I’m a middle-aged professional and active woman. I have a wide range of friends and a loving, stable family. My life was cruising along normally and then suddenly I felt “different.” As my husband and I walked into our church one Sunday morning I felt a grey cloud follow me in. The cloud lingered throughout the afternoon. I noticed it, but went on as usual. The next day the cloud greeted me when I awoke. Little did I know that the cloud would become my constant companion, growing in intensity in every dimension and affecting what I did, how I perceived myself, and impacting the goals I had set.

The cloud slowly became a storm that robbed me of my normally optimistic perspectives. Fatigue set in and I found myself sluggish, moving less often, and consequently, I gained weight. The daily exercise routine was more than I could fathom. Whereas once exercise was an anticipated release, it became yet another overwhelming “have to.” Even my regular, fast paced walk in the office or to my car in the parking lot grew substantially slower. I reasoned, “You’re getting older,” yet I knew it was more than aging.

I assumed my close friends noticed a difference in me. I mean, I grew quiet and my smile disappeared. Even still, no one asked, “How are you?” Did they truly not notice a change? Did they think it would be invasive to ask or place them in a vulnerable role? Beyond my husband, who was patient and accepting, I felt all alone and lonely in this new experience. I lost hope for the future. Believe me, that’s a sad place to exist and I often wondered at that point how I would survive another 25- plus years, as the future looked dismal and burdensome; something to be endured rather than received and enjoyed.

Interestingly, my path intersected simultaneously with two individuals I’d not met before. Both are Believers and both were genuinely caring about my state of being. Though neither one is a therapist or a social worker, they asked pertinent questions, extended amazing grace, and provided solace and unending encouragement.
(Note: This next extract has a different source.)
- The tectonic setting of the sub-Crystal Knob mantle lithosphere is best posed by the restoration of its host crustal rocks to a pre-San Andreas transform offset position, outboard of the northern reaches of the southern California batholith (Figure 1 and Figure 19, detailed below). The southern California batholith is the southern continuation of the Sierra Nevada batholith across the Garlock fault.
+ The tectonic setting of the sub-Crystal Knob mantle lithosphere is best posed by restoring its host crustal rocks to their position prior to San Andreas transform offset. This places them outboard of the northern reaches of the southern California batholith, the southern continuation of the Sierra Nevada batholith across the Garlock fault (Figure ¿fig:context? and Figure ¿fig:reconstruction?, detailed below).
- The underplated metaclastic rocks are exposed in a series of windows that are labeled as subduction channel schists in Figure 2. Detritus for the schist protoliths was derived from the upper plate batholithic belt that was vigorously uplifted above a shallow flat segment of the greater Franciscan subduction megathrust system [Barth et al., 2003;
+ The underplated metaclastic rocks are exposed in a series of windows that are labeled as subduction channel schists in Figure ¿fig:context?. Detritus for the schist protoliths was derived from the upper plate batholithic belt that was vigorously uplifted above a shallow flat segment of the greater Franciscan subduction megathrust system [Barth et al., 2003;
Both made themselves available to me. They each walked with me, sharing the love of Christ in a manner I’d not experienced before. They were like an oasis in the desert and oh, so timely for this thirsty soul!
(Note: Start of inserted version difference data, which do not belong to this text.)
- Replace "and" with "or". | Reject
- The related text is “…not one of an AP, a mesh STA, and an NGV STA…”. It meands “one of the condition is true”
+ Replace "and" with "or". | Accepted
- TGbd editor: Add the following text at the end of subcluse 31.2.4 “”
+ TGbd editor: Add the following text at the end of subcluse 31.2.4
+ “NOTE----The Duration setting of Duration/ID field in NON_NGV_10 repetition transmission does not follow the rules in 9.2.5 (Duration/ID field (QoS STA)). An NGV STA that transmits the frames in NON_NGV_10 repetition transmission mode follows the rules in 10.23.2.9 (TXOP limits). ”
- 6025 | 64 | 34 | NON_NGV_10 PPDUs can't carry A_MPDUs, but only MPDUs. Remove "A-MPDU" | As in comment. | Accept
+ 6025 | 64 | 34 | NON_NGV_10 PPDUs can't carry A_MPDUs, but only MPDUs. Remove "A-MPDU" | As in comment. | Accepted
Slowly, over a period of time, I began to see the drudgery of life begin to lift. I began to notice flickers of joy, reservoirs of hope, and a slightly quickened pace returned. One year ago I suddenly said out loud to myself, “You’ve emerged. You made it!” Even so, a fear came over me as I realized the depression could return. I reminded myself again and again that while this may be true, I need to only consider what I confront today and embrace what is given to me. And I have.

Now, thirteen months later I have gotten only stronger and stronger and can see important lessons I learned from the saga. Quite honestly, I can’t say I’m thankful for the depression, but I can recognize valuable lessons learned and priceless insights provided from the experience. For those, I give thanks.

I now have an increased sense of when I interact with another person who is battling depression. I can fully empathize and make myself available to them as needed. I didn’t choose depression or cause it to happen. It just seems that the middle-aged season was ideal for it to occur and that’s that. The treasured comrades who loved me through the cloud will forever be my heroes. They each taught me countless ways to “love as Jesus loves.”  My goal is to serve others who struggle in like manner.

Since the depression lifted I began to see a Christian counselor. She has pointed me to Scripture, has helped affirm my value, and has listened attentively to my fears. This experience has been new, but comforting and beneficial. To touch base periodically with her and to know I am mentally healthy is a worthwhile use of time. My future looks bright and I give endless thanks for those who have seen me through this.